Many of us do not trust the story that the elite thinkers and power players have the right to tell such “noble lies”. Yet we must also appreciate and take seriously how much successfully reaching the human mind inevitably requires storytelling, and so we need to be good storytellers even as we may not want to falsify in any way. This means being good rhetoricians, obviously, but it also means learning how to tell stories using more tools than simply words—like practices, symbols, and the structures of communities, as religions have known and enormously successfully done for millennia.

The challenge for those of us who are trained in dialectical and/or scientific methods for deriving ideas, and who want at all costs to avoid telling lies even when conveying our truths, is to keep our inevitable simplifications of complex ideas into narratives, structurally, logically, conceptually, and factually true while being forced to compete with those who will shamelessly say anything for a good story or their own control.

I have written much more about noble lies in my post A Critique of Noble Lies and the “Theologies” They Create.

For more on Euthyphro and The Republic, Plato’s dialogues and ancient philosophy in general, check out this podcast series.

Your Thoughts?

  • Dunc

    There is apparently some tribal creation myth somewhere which states that God created Man because he loved listening to stories…

    I don’t think you can ever get completely away from it – our entire attempt to make sense of our lives and the world around us is basically an attempt to impose narrative on an necessarily more complex and messy reality. As to whether we can tell true stories, I’d have to say it’s a “yes and no” kinda thing… Some stories are more true than others, certainly, but a story always involves selecting certain facts whilst neglecting others, and choosing a beginning and an end, and so are at best only ever partial truths.

    Then, of course, there’s the question of whether a story has to be literally true in order to communicate truth. Does it matter whether or not Wordsworth’s daffodils ever really existed? I would say not, but others might disagree…

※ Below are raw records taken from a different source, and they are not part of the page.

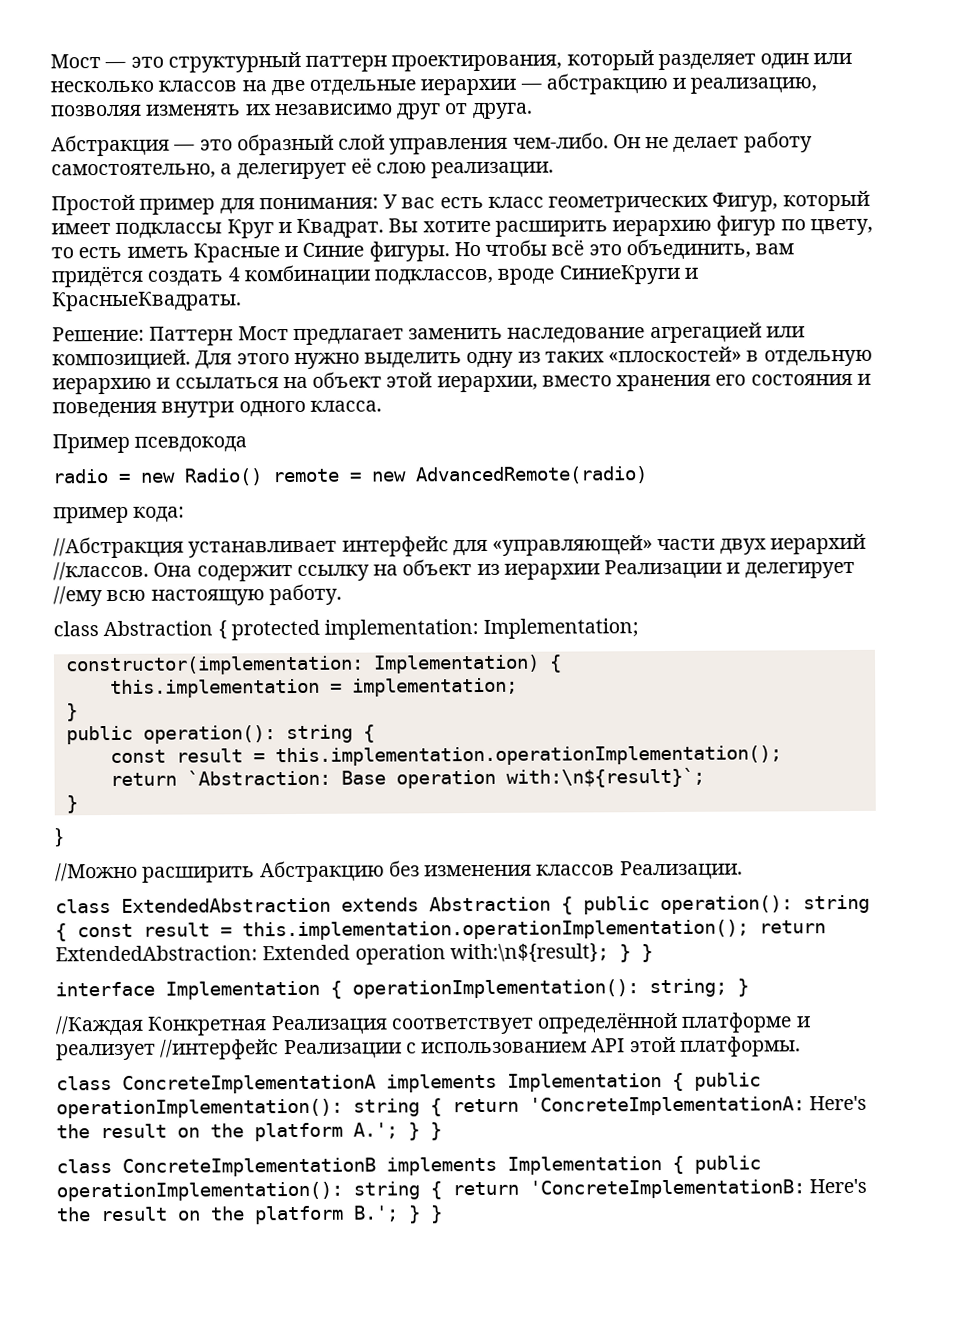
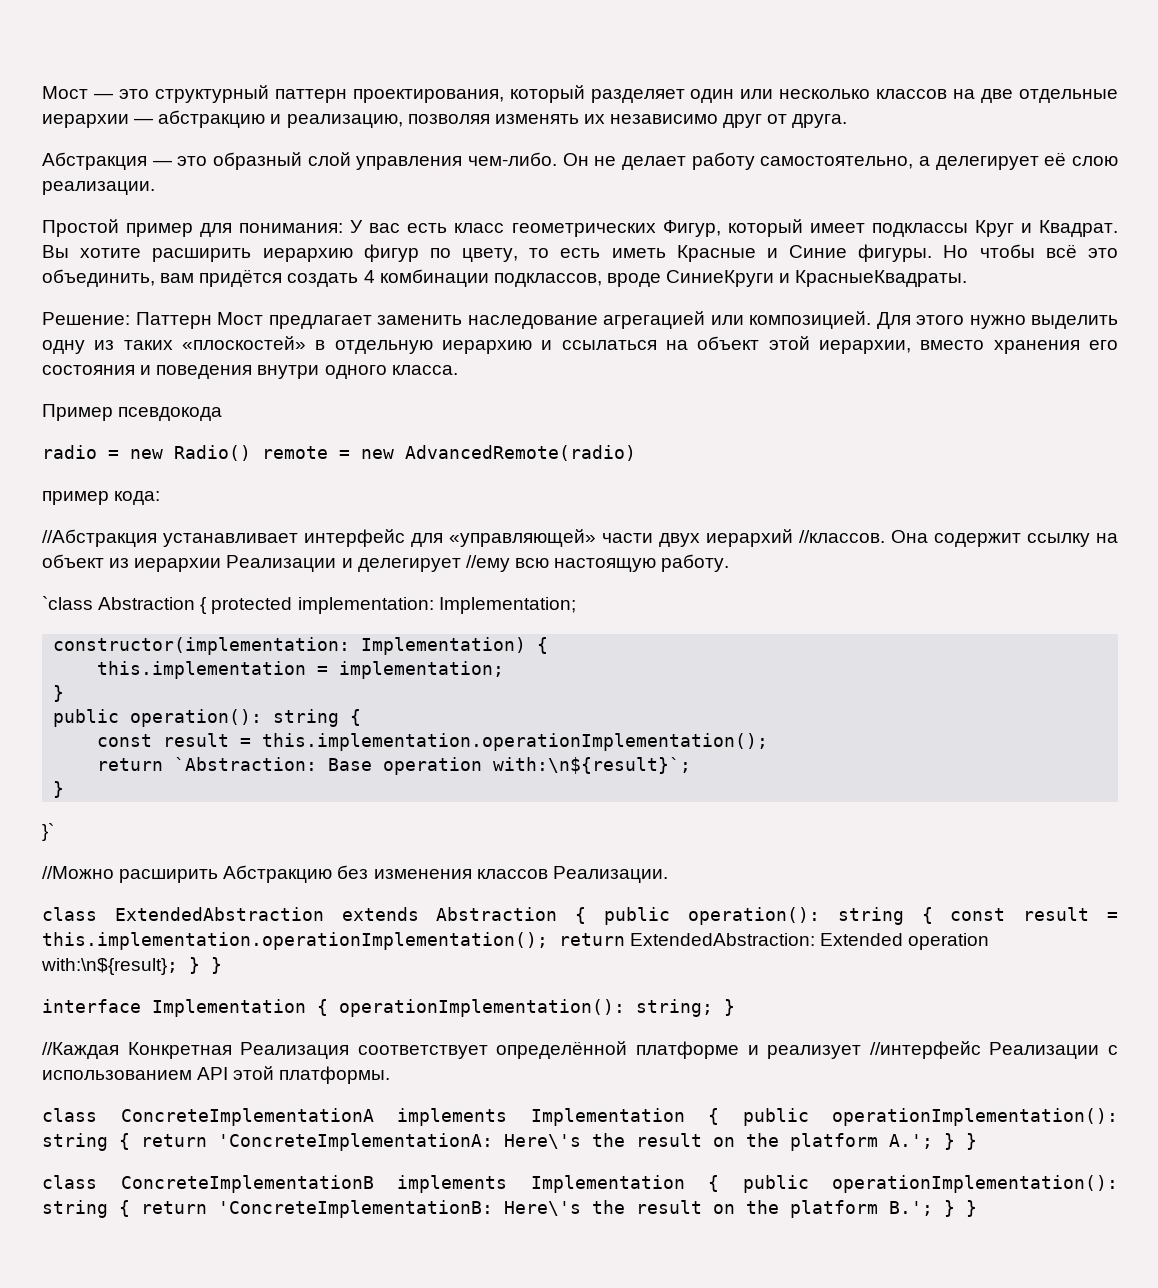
- class Abstraction { protected implementation: Implementation;
+ `class Abstraction { protected implementation: Implementation;
  return `Abstraction: Base operation with:\n${result}`;
  }
- }
+ }`
- class ConcreteImplementationA implements Implementation { public operationImplementation(): string { return 'ConcreteImplementationA: Here's the result on the platform A.'; } }
+ class ConcreteImplementationA implements Implementation { public operationImplementation(): string { return 'ConcreteImplementationA: Here\'s the result on the platform A.'; } }
- class ConcreteImplementationB implements Implementation { public operationImplementation(): string { return 'ConcreteImplementationB: Here's the result on the platform B.'; } }
+ class ConcreteImplementationB implements Implementation { public operationImplementation(): string { return 'ConcreteImplementationB: Here\'s the result on the platform B.'; } }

  • http://songe.me Alex Songe

    I first encountered this line of thought in Nicholas Nassim Taleb’s “The Black Swan”. Taleb’s conclusion is similar to Tyler Cowen’s. We have to tell ourselves multiple narratives when we’re interested in true belief. Using the facts as we see them, we should tell a range of narratives to see the kinds of possibilities available through narrative. A rational person may believe the most likely narrative, as he sees it, but a “messy empiricist” should always entertain alternate narratives as well as respect the most likely hypothesis or narrative.

    A great example I’ve seen of this is Robert M. Price’s talk about the Jesus Myth theory. He doesn’t maintain that Jesus could not have existed, but that it isn’t necessary that he existed given the evidence apologists rely on. When apologists argue against Jesus as a myth, they don’t rely on primary evidence, but on the interpretations of experts that confirm traditional beliefs about the texts. The purpose here of the hypothesis is to show the range of possibilities given some background facts.

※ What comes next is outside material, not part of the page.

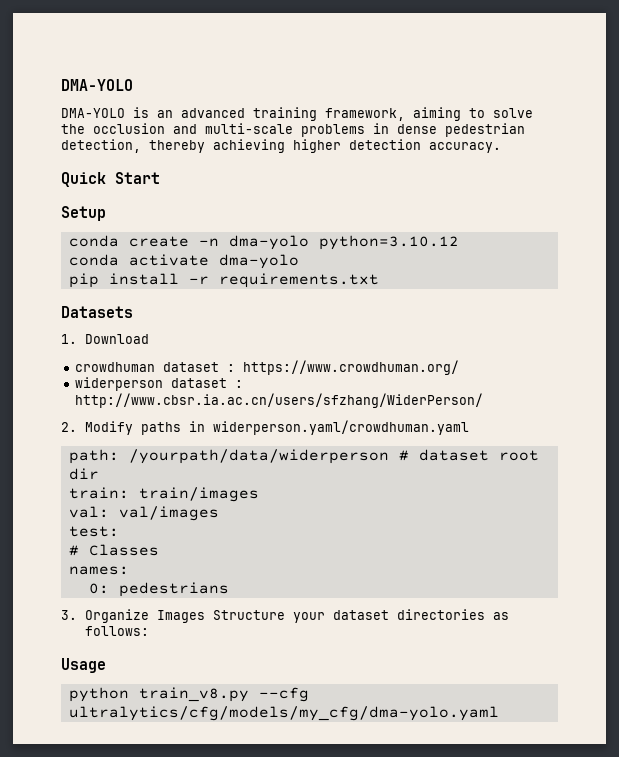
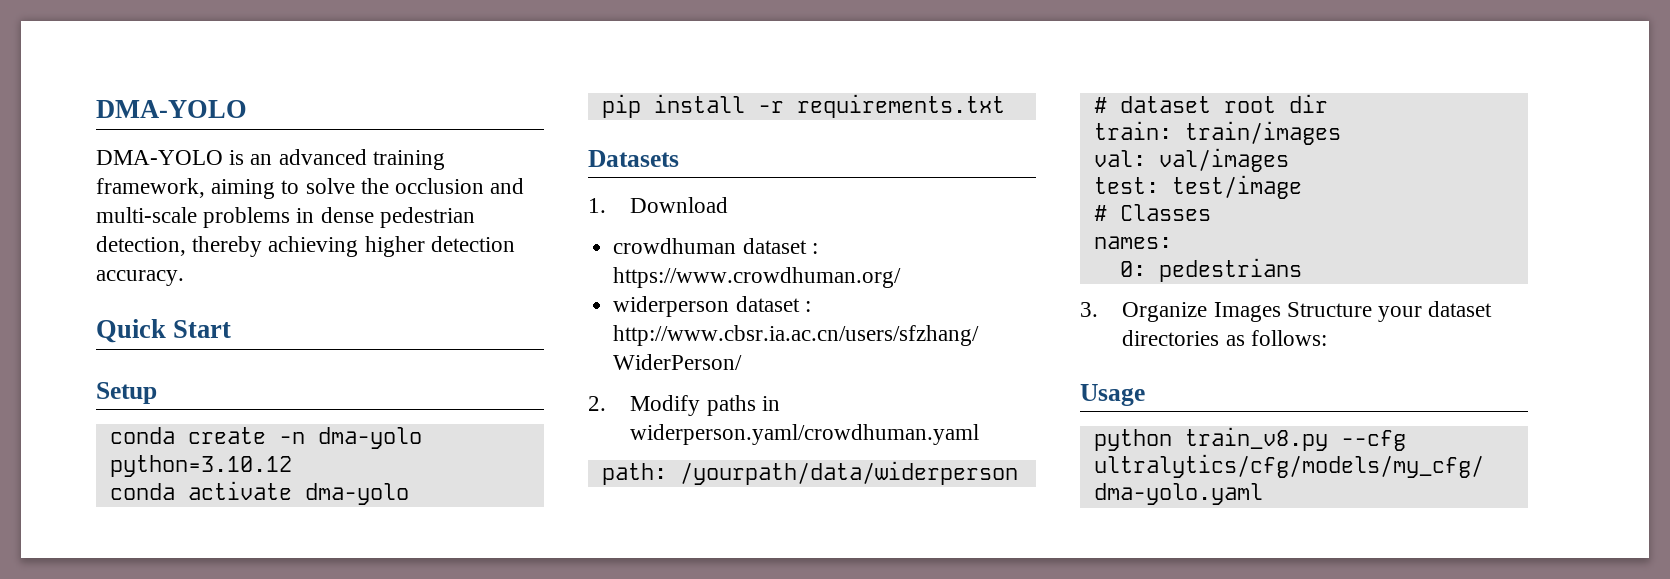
- test:
+ test: test/image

  • http://www.facebook.com/juan.gelos juangelos

    I think this is a simplistic ‘story’ (and equivocation) about stories. What is a story? Is a story a way to express in human language a temporal correlation of events? Is ‘my job is important’ a story in this sense, or just a moral proposition? Is ‘two bodies with different mass fall with the same acceleration’ a story, or just a factual proposition? Are the stories the problem, or is it the corollaries we object? Maybe we should be talking about parables and fables.

    And we should be talking about the cognitive processes (interpretation, emotions, projection, identification, moral judgments, critical-analytical skills) credulous people go through when processing simplistic stories, and the accuracy of whatever resulting beliefs those processes leave behind.